_Records provided:_
-- Opening Marker --

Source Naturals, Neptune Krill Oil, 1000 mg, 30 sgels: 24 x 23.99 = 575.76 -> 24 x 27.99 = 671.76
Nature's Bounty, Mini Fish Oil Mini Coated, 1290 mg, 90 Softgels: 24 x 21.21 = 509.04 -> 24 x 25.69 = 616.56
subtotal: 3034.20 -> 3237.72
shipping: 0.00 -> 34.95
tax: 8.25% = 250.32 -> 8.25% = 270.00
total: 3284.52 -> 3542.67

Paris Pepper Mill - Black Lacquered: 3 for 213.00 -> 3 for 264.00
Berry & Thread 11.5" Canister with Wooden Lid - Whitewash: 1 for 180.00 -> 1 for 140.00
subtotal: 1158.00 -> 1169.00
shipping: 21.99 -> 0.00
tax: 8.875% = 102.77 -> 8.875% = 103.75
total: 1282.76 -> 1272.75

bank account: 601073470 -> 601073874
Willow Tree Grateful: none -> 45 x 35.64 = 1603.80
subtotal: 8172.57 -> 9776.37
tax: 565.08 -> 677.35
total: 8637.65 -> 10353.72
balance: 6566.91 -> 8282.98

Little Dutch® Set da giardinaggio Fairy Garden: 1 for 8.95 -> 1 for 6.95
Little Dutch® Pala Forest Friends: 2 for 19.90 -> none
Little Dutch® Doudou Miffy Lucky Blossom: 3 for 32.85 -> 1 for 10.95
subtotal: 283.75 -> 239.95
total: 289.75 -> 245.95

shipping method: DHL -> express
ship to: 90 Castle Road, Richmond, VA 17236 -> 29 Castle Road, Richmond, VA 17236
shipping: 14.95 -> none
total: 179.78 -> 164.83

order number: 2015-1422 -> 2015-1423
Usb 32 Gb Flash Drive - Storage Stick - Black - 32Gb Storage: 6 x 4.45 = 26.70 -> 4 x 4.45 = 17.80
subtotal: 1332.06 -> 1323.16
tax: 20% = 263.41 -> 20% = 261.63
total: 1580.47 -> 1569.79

-- Closing Marker --

_Task directions:_
Please go over the data above and copy each line with "Black" in it.

_Exercise answer:_
Paris Pepper Mill - Black Lacquered: 3 for 213.00 -> 3 for 264.00
Usb 32 Gb Flash Drive - Storage Stick - Black - 32Gb Storage: 6 x 4.45 = 26.70 -> 4 x 4.45 = 17.80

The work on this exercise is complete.